Identity Cohesion vs. Role Confusion

PsychologyPersonality Psychology

Everyone knows the term "identity crisis," especially when they are teenagers, and it is a dramatic phase and carries a negative connotation. Some psychologists, however, believe it is a normal part of social development. Erik Erikson formulated a theory called the eight psychosocial stages of development which he describes this phase in his fifth stage, identity cohesion vs. role confusion.

Identity Cohesion vs. Role Confusion

identity cohesion vs. role confusion defines the concept of identity cohesion vs, role confusion. Following is a brief overview of his stages and their respective virtues −

Erik Erikson’s Theory- Identity Crisis

The German-American psychologist Erik Erikson coined the term "identity crisis." Some psychologists say that Erikson did so because of his turbulent childhood. He was born in Germany in 1902 and adopted by a Jewish stepfather. He often felt like an outsider and was teased for being Hewish. As he experienced identity crises between the ages of 12–18, this may be why, he speculated, his struggle was present in other children as well.

What does Happen Before Identity Cohesion vs. Role Confusion?

This fifth stage of development usually occurs between the ages of 12 to 18. The success of this stage depends on how well individuals have inherently resolved the conflicts of the initial stages. This is a gateway into adolescence, where developing a self-identity is crucial. In this stage, parents see their children as trustworthy and are trusting in return. Individuals need to see their child as a 'somebody.' Young people have a budding sense of independence and personal efficacy, which must be recognized. Here they recognize their competence. Before entering this stage, the individual is a loose collection of segments of identities based on previous experiences. This is also mixed in with the individual's sense of either positive or negative identity. This contains everything the individual has done for which they were punished. Feelings of incompetence and inadequacies are prominently present.

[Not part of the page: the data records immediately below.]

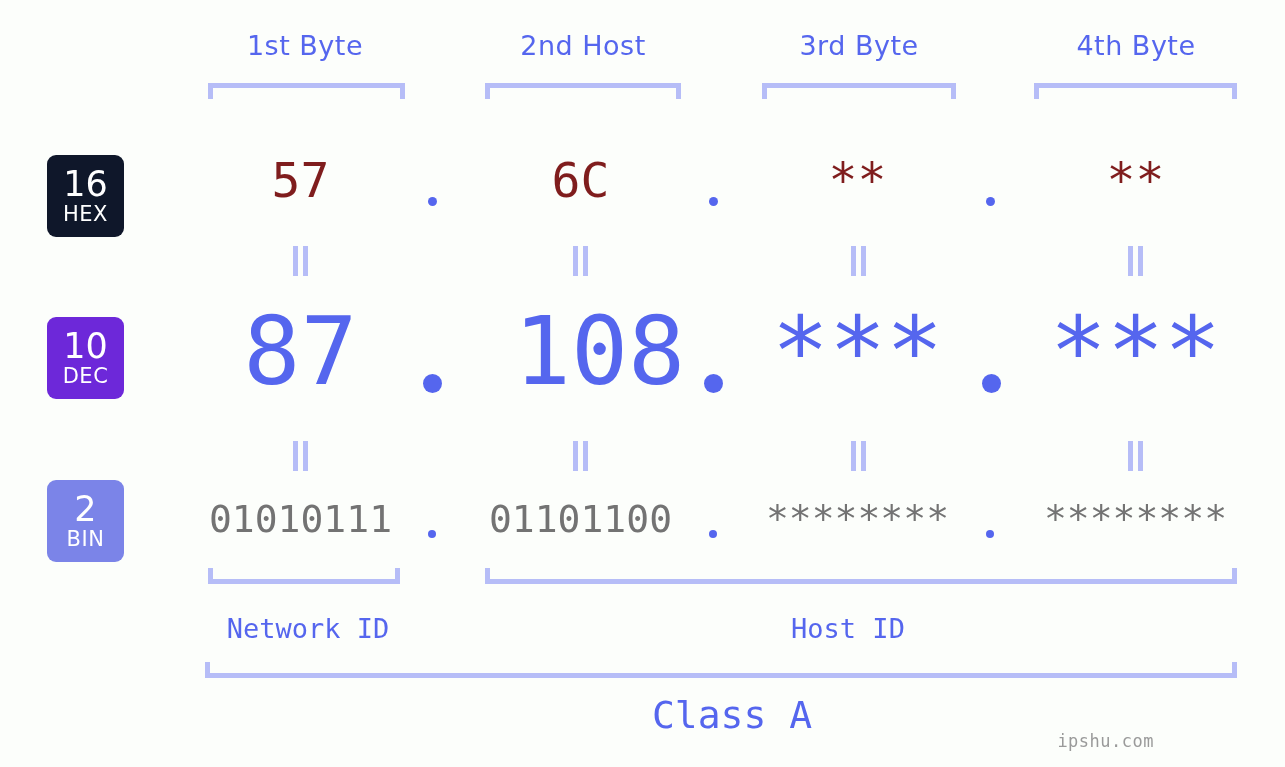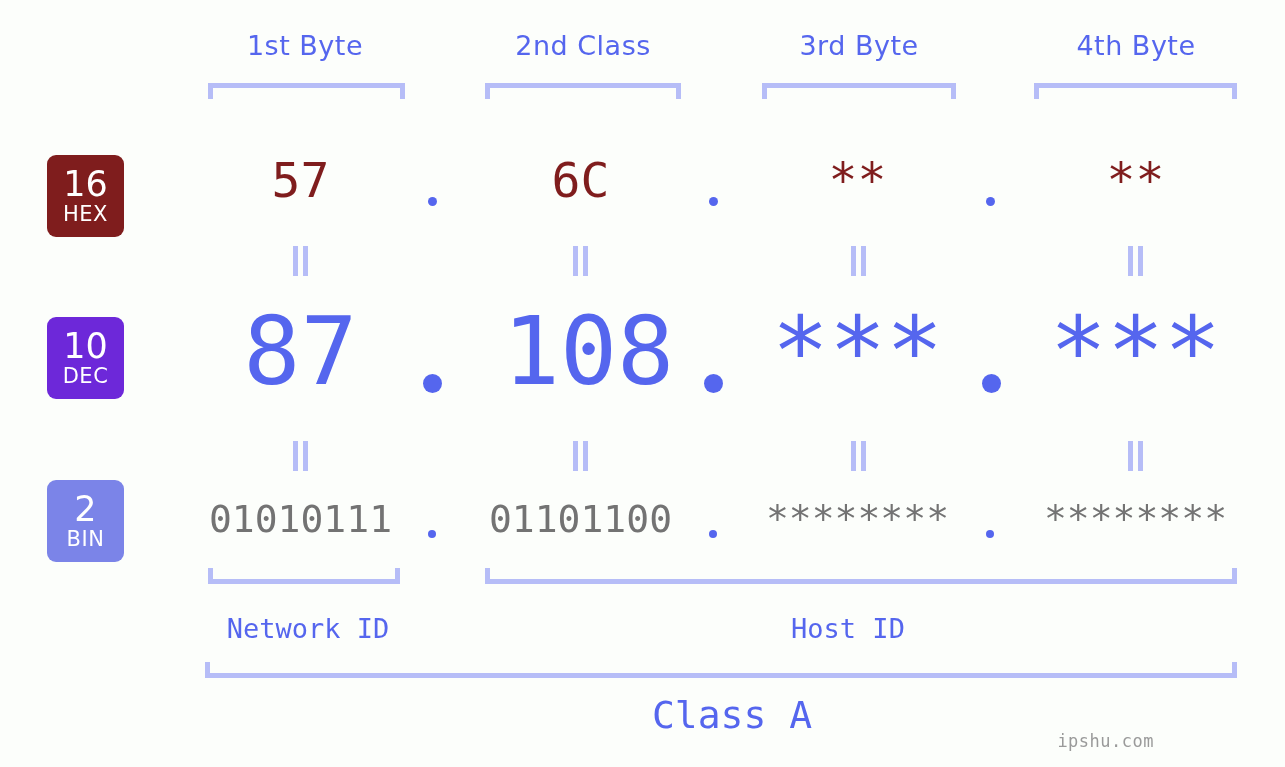--- a/index.html
+++ b/index.html
@@ -145,30 +145,30 @@
     font-size: 17px;
     letter-spacing: 0.5px;
   }
 </style>
 </head>
 <body>
 
 <div id="stage">
 
   <div class="byte-header" style="left:205px;  width:200px;">1st Byte</div>
-  <div class="byte-header" style="left:485px;  width:196px;">2nd Class</div>
+  <div class="byte-header" style="left:485px;  width:196px;">2nd Host</div>
   <div class="byte-header" style="left:762px;  width:194px;">3rd Byte</div>
   <div class="byte-header" style="left:1035px; width:202px;">4th Byte</div>
 
   <div class="bracket bracket-down" style="left:208px;  top:83px; width:197px; height:16px;"></div>
   <div class="bracket bracket-down" style="left:485px;  top:83px; width:196px; height:16px;"></div>
   <div class="bracket bracket-down" style="left:762px;  top:83px; width:194px; height:16px;"></div>
   <div class="bracket bracket-down" style="left:1034px; top:83px; width:203px; height:16px;"></div>
 
-  <div class="base-badge" style="left:47px; top:155px; background:#7f1d1d;">
+  <div class="base-badge" style="left:47px; top:155px; background:#0f172a;">
     <span class="num">16</span>
     <span class="abbr">HEX</span>
   </div>
 
   <div class="row-hex">
     <div class="value-cell" style="left:198px; top:152px; width:205px;">57</div>
     <div class="dot dot-hex" style="left:428px; top:197px;"></div>
 
     <div class="value-cell" style="left:478px; top:152px; width:205px;">6C</div>
     <div class="dot dot-hex" style="left:709px; top:197px;"></div>
@@ -198,21 +198,21 @@
 
   <div class="base-badge" style="left:47px; top:317px; background:#6d28d9;">
     <span class="num">10</span>
     <span class="abbr">DEC</span>
   </div>
 
   <div class="row-dec">
     <div class="value-cell" style="left:198px; top:296px; width:205px;">87</div>
     <div class="dot dot-dec" style="left:423px; top:374px;"></div>
 
-    <div class="value-cell" style="left:486px; top:296px; width:205px;">108</div>
+    <div class="value-cell" style="left:497px; top:296px; width:205px;">108</div>
     <div class="dot dot-dec" style="left:704px; top:374px;"></div>
 
     <div class="value-cell" style="left:755px; top:296px; width:205px;">***</div>
     <div class="dot dot-dec" style="left:982px; top:374px;"></div>
 
     <div class="value-cell" style="left:1033px; top:296px; width:205px;">***</div>
   </div>
 
   <div class="eq" style="left:293px;  top:441px;">
       <i></i>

The 5th Stage: Identity Cohesion vs. Role Confusion

Now, during adolescence, the individual questions these prior identifications. Then the ego reconstructs them while integrating these with strong, emerging sexual feelings and social roles.

What is Identity?

Identity is a multifaceted concept- it refers to the sense of uniqueness one gets from various psychosocial experiences. The ego integrates all the identifications learned as participants in different groups and all self-images. It includes feelings of making good partner choices and our connection with the future when opting for certain careers. This is important in establishing who the individual is in a social setting. Therefore, identity consists of what the individual is, what they want to become, and what they are supposed to be.

Understanding Identity Crisis

Identity cannot be easily achieved; an identity crisis is required. This is the connection between childhood and adulthood. Here, individuals must solve multiple special problems, and improper resolution of these problems forces the individual to find an identity again in later stages. These crises in youths stem from role confusion. Here, they experience a tough period of self-consciousness characterized by awakening sexual drives and body growth. This brings doubts and shame over what they are and may become. The most troublesome part of this stage is deciding one's occupational identity. Though individuals want to commit to goals that give meaning to their lives, many find it extremely difficult.

The Concept of Totalism

Erikson gave that confused individuals often try to establish their identities by over identifying with their heroes, making them defensive in many ways. Thus, their behavior during this phase is characterized by totalism, which refers to setting absolute boundaries regarding one's values, beliefs, and interpersonal relationships. Here, simple ideologies may be embraced with little questioning.

Erikson thought these behaviors should be viewed as alternative ways of dealing with experiences. His view on development is optimistic, and he believes that such failure to behave constructively results from political, cultural, and technological changes that lead to establishing values that no longer work. Here, the role of mentors and role models is crucial. Adults need to help individuals with unclear values and provide them with guidance. They need to emulate behaviors that are socially good and acceptable. Remember, both generations need each other to survive.


Unsuccessful resolutions lead to the development of negative identities. Here individuals act in hostile ways toward the roles offered by society. They tend to be destructive to themselves and society. The successful resolution in this stage leads to the emergence of fidelity. Fidelity is the ability to maintain loyalties despite the inevitable contradictions. People make selections of friends, mates, and co-workers and commit to these people. They are loyal to their visions and move to meet them. They are ready to take on the world for what it is.